━━━━━ DATA SHOWN ━━━━━

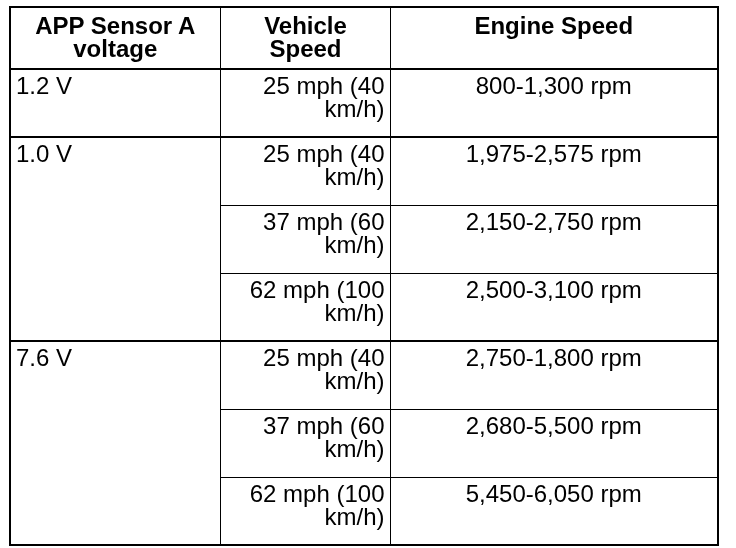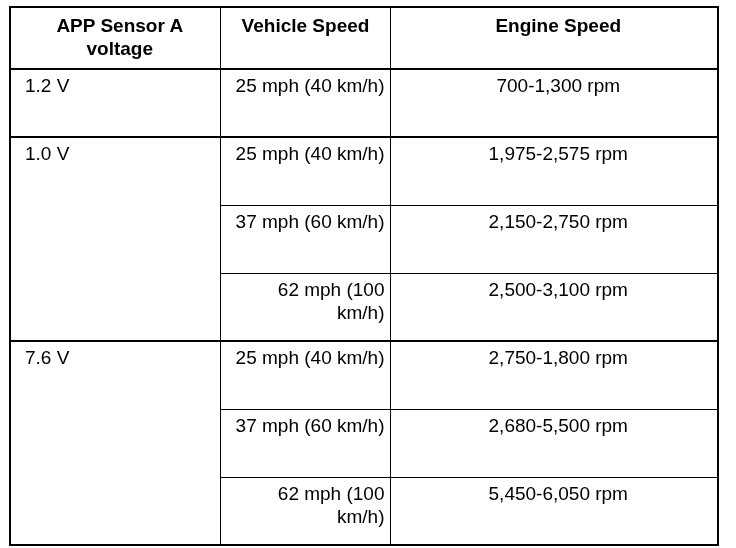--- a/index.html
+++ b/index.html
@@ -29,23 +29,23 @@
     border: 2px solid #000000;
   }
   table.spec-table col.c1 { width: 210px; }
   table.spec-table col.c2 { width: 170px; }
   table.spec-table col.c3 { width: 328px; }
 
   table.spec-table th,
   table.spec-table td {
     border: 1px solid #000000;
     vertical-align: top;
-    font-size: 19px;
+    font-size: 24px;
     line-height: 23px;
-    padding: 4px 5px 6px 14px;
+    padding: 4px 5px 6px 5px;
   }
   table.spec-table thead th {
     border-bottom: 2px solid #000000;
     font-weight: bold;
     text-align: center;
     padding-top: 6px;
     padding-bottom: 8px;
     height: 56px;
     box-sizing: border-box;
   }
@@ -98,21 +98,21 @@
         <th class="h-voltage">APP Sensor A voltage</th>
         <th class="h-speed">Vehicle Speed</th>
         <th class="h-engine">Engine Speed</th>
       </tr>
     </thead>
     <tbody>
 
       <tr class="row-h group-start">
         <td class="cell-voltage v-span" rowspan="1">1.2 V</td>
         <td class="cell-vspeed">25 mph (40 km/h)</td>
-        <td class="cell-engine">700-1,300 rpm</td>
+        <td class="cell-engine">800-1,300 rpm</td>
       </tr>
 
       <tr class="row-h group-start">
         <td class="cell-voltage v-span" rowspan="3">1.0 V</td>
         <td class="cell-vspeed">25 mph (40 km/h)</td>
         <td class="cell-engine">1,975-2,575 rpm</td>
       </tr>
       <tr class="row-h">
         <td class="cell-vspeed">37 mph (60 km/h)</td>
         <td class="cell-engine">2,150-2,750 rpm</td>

━━━━━
━━━━━ DATA SHOWN ━━━━━

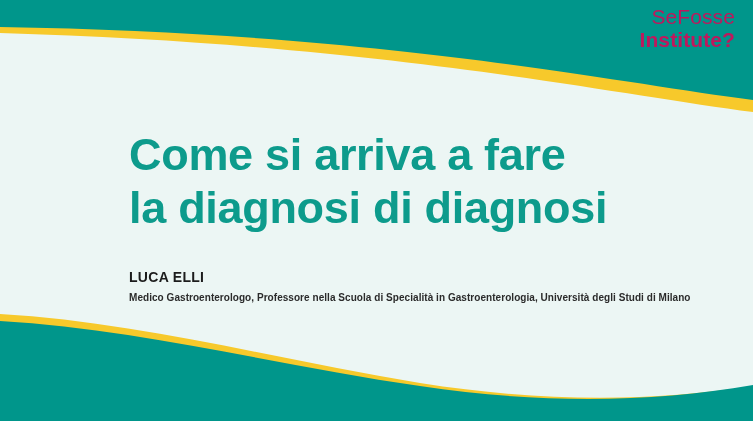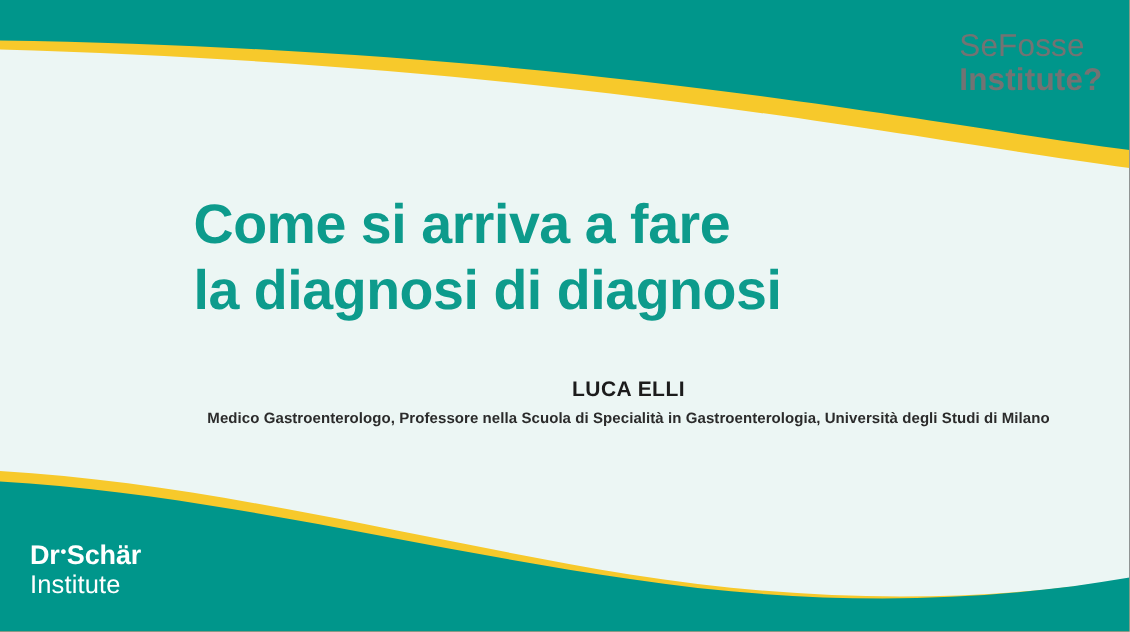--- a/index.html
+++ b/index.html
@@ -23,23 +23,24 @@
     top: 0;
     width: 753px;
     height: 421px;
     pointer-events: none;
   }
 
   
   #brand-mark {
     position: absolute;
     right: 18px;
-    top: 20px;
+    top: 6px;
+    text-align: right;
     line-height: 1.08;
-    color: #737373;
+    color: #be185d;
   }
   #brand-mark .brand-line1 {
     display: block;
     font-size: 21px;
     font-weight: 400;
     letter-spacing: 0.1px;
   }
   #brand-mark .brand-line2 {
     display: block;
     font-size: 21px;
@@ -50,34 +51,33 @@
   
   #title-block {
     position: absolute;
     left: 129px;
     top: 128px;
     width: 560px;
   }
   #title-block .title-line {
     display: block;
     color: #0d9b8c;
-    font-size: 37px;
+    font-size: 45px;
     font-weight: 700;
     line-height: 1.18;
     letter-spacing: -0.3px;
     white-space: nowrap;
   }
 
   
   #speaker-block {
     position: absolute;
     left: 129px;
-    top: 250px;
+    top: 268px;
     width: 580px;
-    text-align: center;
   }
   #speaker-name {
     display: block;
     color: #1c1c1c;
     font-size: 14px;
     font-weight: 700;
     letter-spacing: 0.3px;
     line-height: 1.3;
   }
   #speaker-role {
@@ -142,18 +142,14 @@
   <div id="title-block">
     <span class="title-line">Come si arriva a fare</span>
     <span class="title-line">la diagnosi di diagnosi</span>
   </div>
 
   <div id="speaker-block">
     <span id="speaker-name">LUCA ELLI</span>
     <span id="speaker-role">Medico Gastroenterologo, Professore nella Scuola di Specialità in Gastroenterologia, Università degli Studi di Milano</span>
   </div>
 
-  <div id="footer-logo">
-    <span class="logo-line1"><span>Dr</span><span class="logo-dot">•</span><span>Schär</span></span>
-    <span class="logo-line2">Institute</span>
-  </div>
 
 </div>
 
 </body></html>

━━━━━
━━━━━ DATA SHOWN ━━━━━

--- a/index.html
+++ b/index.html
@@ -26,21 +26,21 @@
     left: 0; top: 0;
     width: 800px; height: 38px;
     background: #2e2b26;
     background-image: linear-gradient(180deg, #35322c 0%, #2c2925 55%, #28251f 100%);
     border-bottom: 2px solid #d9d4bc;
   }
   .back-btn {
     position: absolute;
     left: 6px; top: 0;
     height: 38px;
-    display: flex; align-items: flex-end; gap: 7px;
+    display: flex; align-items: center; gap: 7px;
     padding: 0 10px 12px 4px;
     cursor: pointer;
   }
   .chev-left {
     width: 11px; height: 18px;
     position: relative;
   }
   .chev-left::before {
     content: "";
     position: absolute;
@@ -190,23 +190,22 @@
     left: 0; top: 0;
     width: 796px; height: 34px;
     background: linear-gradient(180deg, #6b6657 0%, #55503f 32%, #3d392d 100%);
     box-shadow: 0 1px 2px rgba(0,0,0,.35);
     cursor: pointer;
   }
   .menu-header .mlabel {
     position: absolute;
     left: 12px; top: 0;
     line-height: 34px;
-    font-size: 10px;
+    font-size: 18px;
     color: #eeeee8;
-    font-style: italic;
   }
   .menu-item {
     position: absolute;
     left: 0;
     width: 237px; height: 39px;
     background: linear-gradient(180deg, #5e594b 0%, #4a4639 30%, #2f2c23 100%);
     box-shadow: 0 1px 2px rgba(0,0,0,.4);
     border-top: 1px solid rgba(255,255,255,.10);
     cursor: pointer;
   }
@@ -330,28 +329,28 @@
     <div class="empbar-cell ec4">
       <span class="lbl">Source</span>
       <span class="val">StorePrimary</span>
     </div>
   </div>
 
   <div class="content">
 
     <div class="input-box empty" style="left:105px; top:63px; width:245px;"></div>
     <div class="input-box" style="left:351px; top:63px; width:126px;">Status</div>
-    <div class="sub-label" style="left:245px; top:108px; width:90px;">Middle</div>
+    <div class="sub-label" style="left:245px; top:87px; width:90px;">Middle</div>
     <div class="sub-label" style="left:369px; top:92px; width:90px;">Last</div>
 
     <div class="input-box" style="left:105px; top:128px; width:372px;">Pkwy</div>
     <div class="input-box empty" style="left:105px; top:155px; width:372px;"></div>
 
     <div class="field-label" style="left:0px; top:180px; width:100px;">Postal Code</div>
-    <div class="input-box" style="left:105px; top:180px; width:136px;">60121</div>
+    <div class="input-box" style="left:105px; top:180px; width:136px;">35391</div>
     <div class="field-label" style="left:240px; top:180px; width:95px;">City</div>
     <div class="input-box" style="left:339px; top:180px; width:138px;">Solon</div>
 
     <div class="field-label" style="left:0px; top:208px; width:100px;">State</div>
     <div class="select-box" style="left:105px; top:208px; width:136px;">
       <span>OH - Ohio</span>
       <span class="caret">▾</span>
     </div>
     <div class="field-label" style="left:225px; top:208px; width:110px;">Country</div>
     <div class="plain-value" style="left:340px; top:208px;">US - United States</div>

━━━━━

DESCRIPTION OF THE TASK:
Look over the listing and return each line that holds "letter".

SOLUTION TO THE EXERCISE:
     letter-spacing: 0.1px;
     letter-spacing: -0.3px;
     letter-spacing: 0.3px;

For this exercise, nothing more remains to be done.